The Method That Replaces Spec-Driven Development

I have been saying Spec-Driven Development is a problem, and why. This is the first time I show the fix, and it ends somewhere the saying-so never did, on the client's invoice.

If you do not have a Medium subscription, use this link.

SDD took shape because vibe coding wasn't working out. You described a goal, you got a block of code back, it looked right, but it didn't quite work. GitHub said this themselves when they shipped spec-kit in September 2025: models are "exceptional at pattern completion, but not at mind reading." The reach was for the spec. Write down what you want, in detail, up front, and the agent stops guessing. Someone wrote a few commands, GitHub being GitHub, spec-kit took over the conversation, and a dozen others arrived behind it: Kiro from AWS, Tessl, BMAD, Agent OS. The category went mainstream in under a year.

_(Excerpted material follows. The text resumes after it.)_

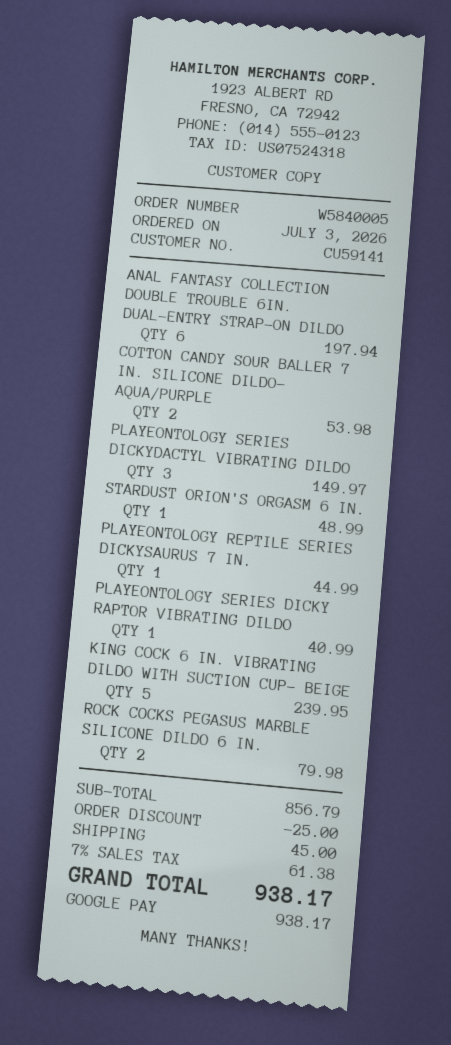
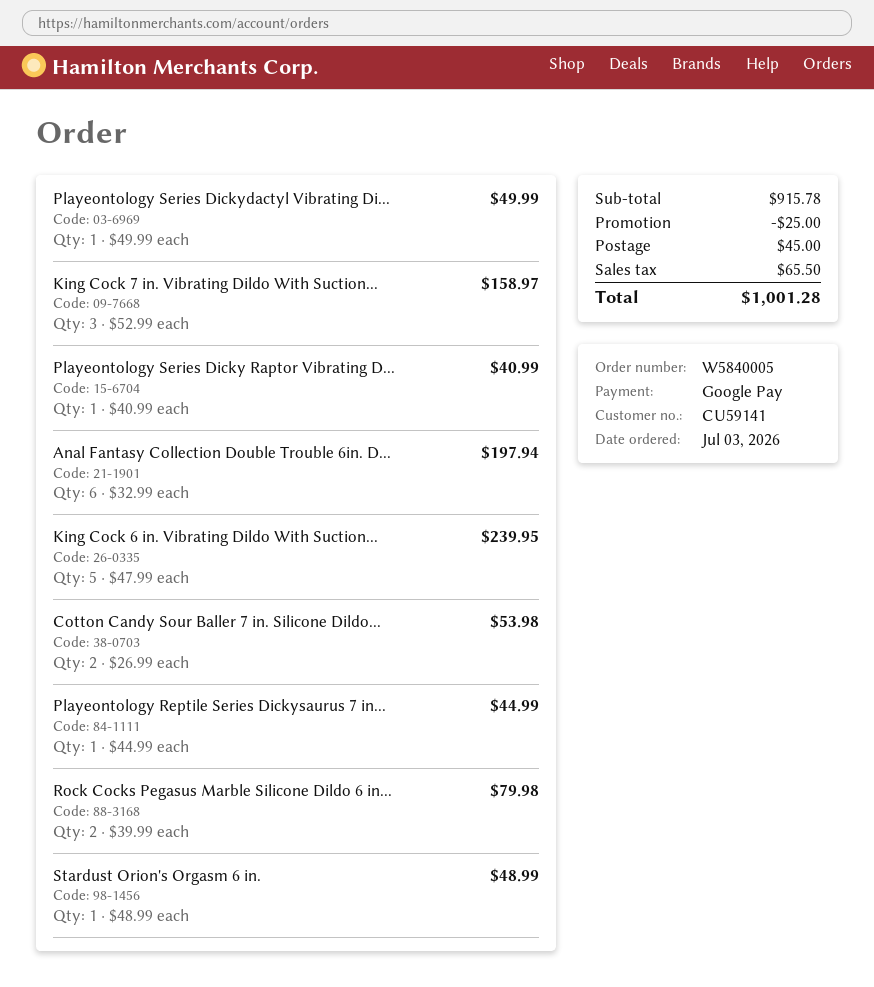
PLAYEONTOLOGY SERIES DICKYDACTYL VIBRATING DILDO: 3 for 149.97 -> 1 for 49.99
King Cock 7 in. Vibrating Dildo With Suction...: none -> 3 for 158.97
subtotal: 856.79 -> 915.78
tax: 61.38 -> 65.50
total: 938.17 -> 1001.28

One correction, because careful readers will check. Spec-driven development is not new, and the people who looked closely said so a long time ago. Larman and Basili documented in IEEE Computer in 2003 that iterative development goes back to the 1950s, and the single-pass, document-driven ideal was doubted from the start, even by Royce, the man usually blamed for it. A year later, a paper at XP 2004, Ostroff, Makalsky, and Paige, "Agile Specification-Driven Development", argued not for big upfront specs but the opposite: that a "complete" specification is a flawed ideal and the spec should emerge as tests and contracts. They could not write the word complete without putting it in quotes. The modern industrial use predates the AI wave by years. Vibe coding's failure did not invent SDD. It made SDD go mainstream. And the man who lit the fuse, Andrej Karpathy, coined vibe coding, not SDD. He is the bridge between the two eras, the one who later said the vibe era was ending. The easy version of this story credits him with both, and it is wrong.

Here is the version that is right, and that nobody is telling. Almost no one is even aware of it, because they are still struggling with SDD.

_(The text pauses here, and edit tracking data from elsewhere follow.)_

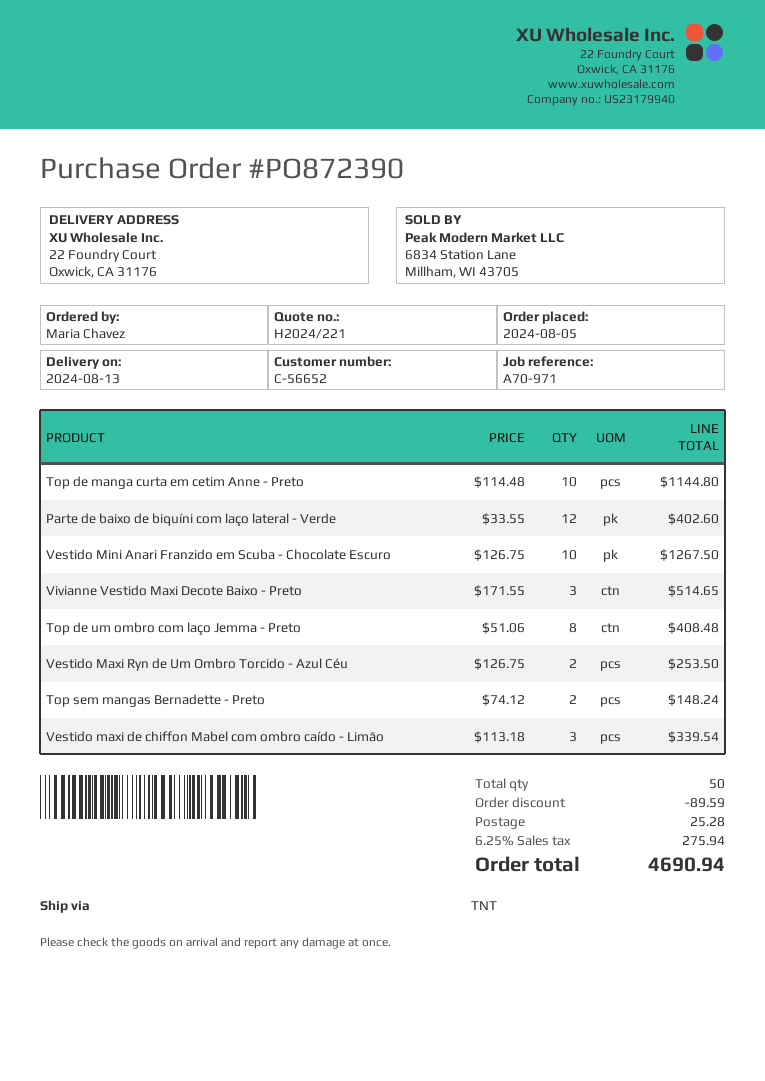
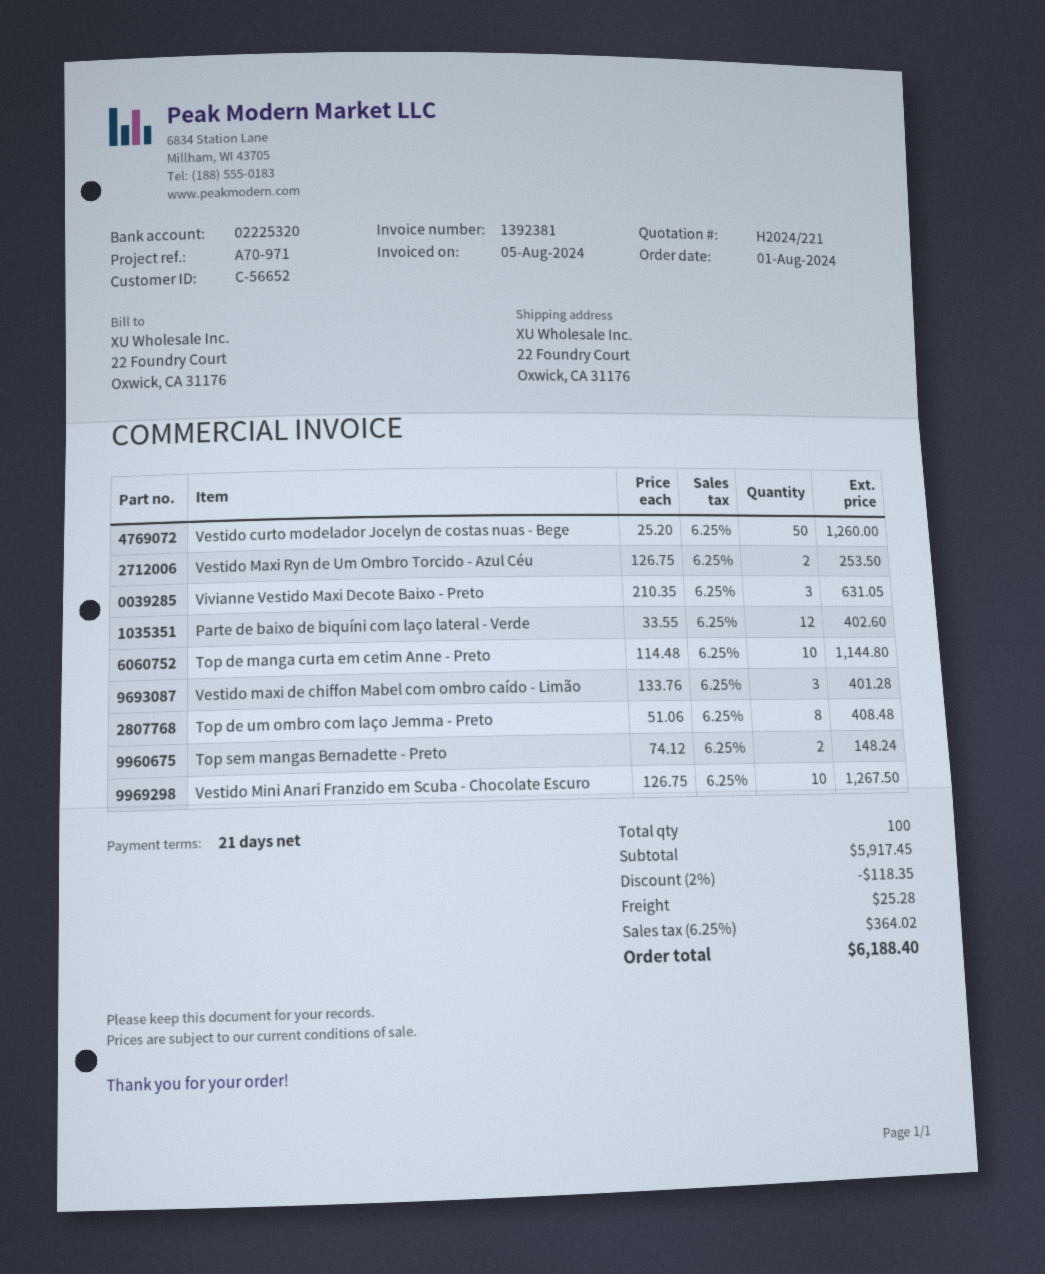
order date: 2024-08-05 -> 2024-08-01
Vivianne Vestido Maxi Decote Baixo - Preto: 3 x 171.55 = 514.65 -> 3 x 210.35 = 631.05
Vestido maxi de chiffon Mabel com ombro caído - Limão: 3 x 113.18 = 339.54 -> 3 x 133.76 = 401.28
Vestido curto modelador Jocelyn de costas nuas - Bege: none -> 50 x 25.20 = 1260.00
total quantity: 50 -> 100
discount: 89.59 -> 118.35
tax: 6.25% = 275.94 -> 6.25% = 364.02
total: 4690.94 -> 6188.40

The SDD leaves holes, and the agent fills them

The whole problem with SDD is that people write the spec however they want. It holds the what. It holds the how. It holds whatever and however an engineer can write it. Every engineer fills it with whatever was in their head that morning. Then the agents, Claude Code, Codex, and Droids, read the spec and make decisions, because there are gaping holes in it. The holes are not a defect in the spec.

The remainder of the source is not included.